◆ ABOUT THIS TASK
Go through the data below and copy each line that includes "Adjusted".

◆ Dataset items
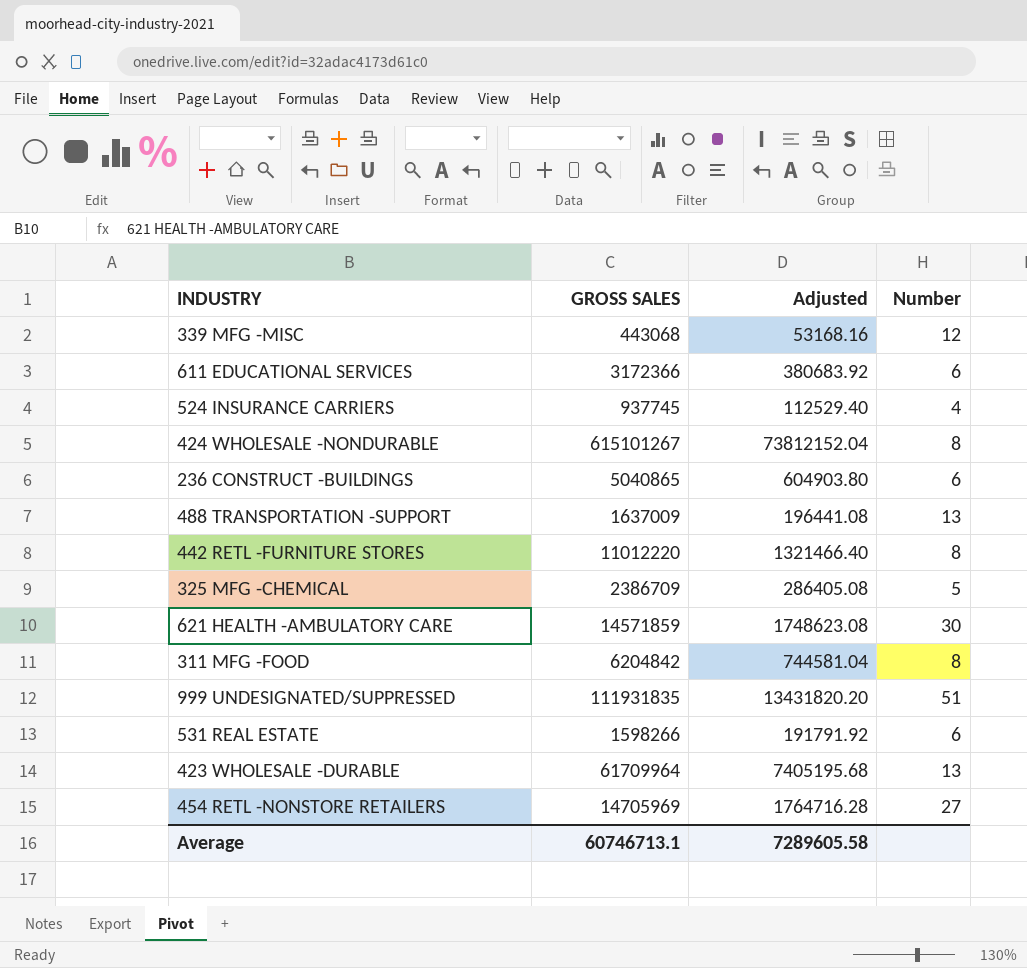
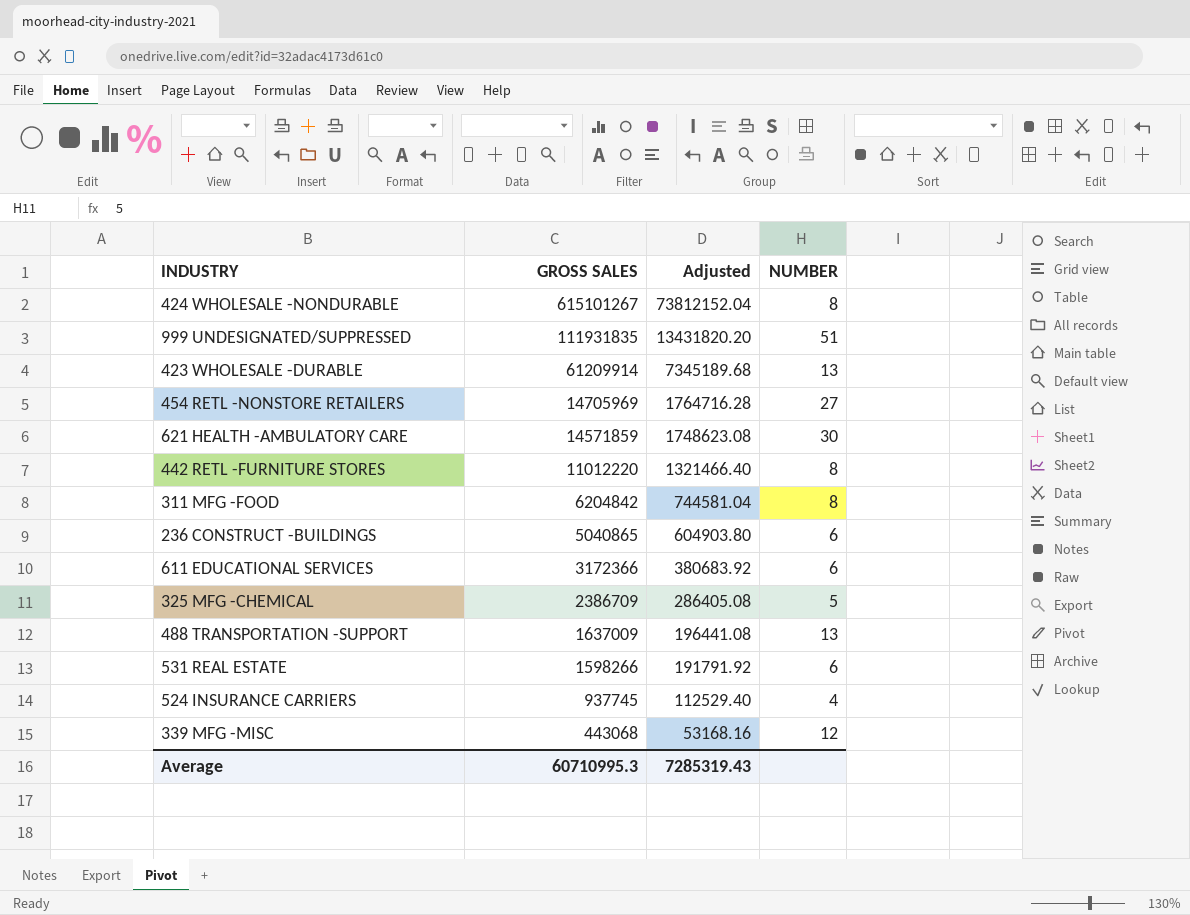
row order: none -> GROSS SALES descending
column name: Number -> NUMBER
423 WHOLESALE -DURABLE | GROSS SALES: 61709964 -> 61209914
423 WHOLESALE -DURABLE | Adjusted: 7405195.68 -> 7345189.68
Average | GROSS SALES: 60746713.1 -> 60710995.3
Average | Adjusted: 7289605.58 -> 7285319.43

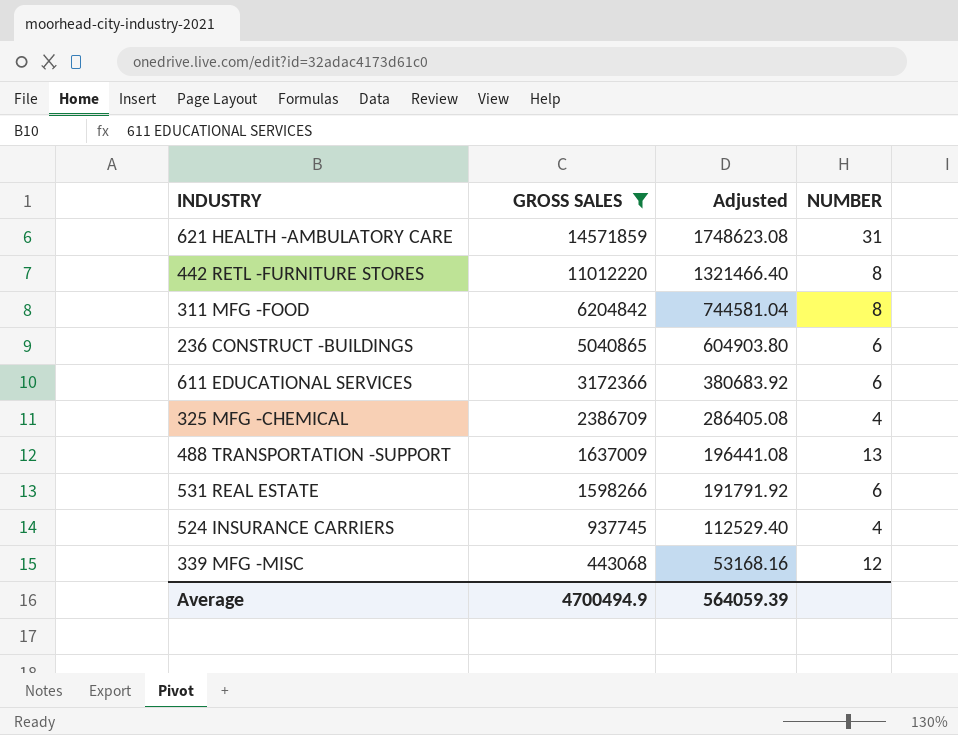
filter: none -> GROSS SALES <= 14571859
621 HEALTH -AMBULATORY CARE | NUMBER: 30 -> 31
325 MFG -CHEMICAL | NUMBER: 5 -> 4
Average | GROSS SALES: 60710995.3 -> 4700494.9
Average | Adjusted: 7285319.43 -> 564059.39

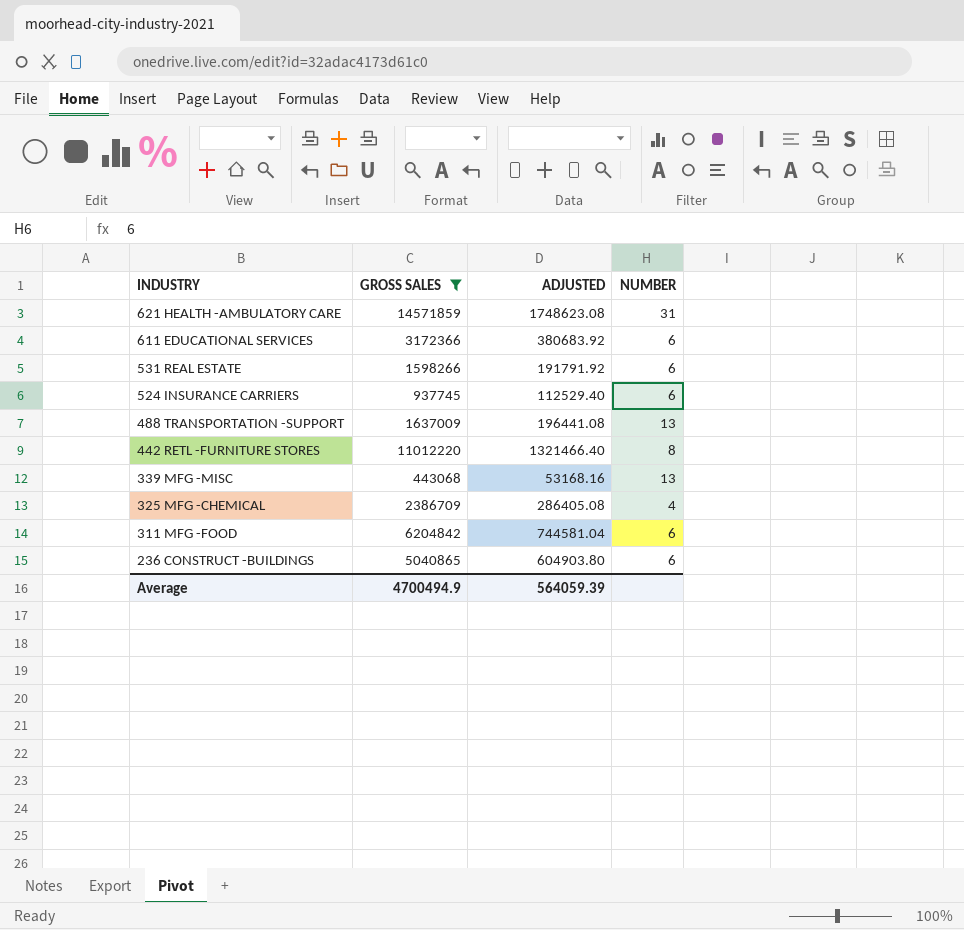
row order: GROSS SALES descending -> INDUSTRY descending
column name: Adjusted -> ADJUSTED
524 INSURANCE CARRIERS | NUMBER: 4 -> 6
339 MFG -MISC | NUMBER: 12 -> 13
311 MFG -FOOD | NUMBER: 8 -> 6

...

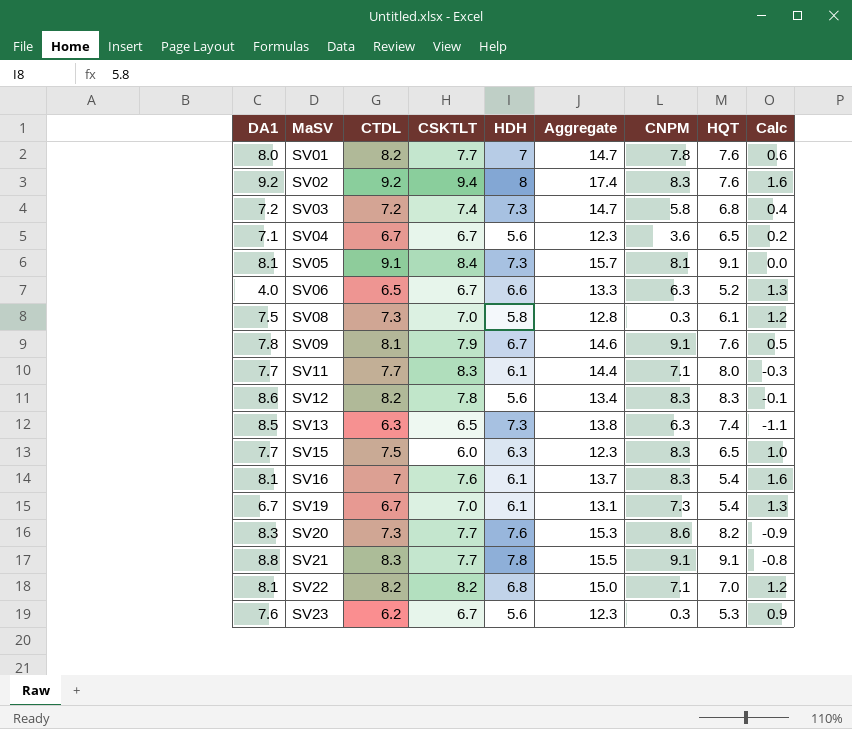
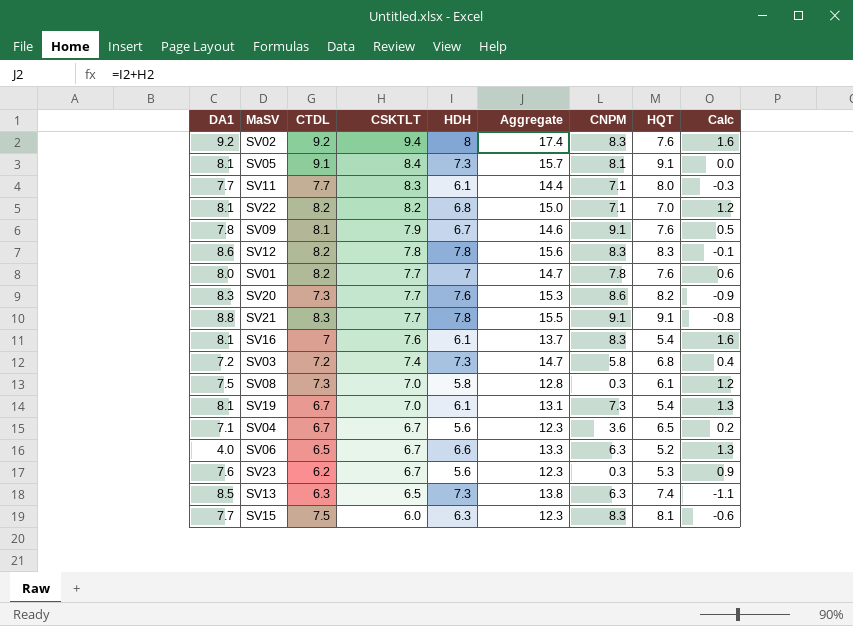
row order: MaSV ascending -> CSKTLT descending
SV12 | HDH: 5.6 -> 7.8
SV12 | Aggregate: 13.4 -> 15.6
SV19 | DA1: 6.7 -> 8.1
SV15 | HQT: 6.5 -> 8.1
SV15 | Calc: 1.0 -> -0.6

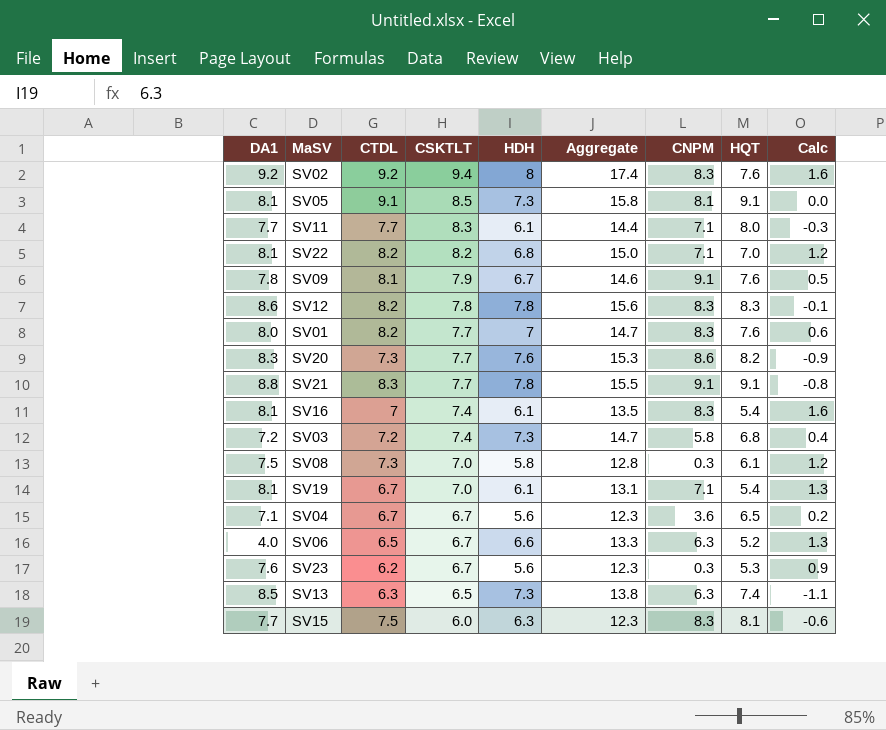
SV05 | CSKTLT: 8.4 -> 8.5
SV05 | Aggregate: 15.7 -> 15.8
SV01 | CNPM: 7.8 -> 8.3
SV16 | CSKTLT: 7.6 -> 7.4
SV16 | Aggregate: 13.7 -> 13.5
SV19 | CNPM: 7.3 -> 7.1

◆ EXERCISE OUTPUT
423 WHOLESALE -DURABLE | Adjusted: 7405195.68 -> 7345189.68
Average | Adjusted: 7289605.58 -> 7285319.43
Average | Adjusted: 7285319.43 -> 564059.39
column name: Adjusted -> ADJUSTED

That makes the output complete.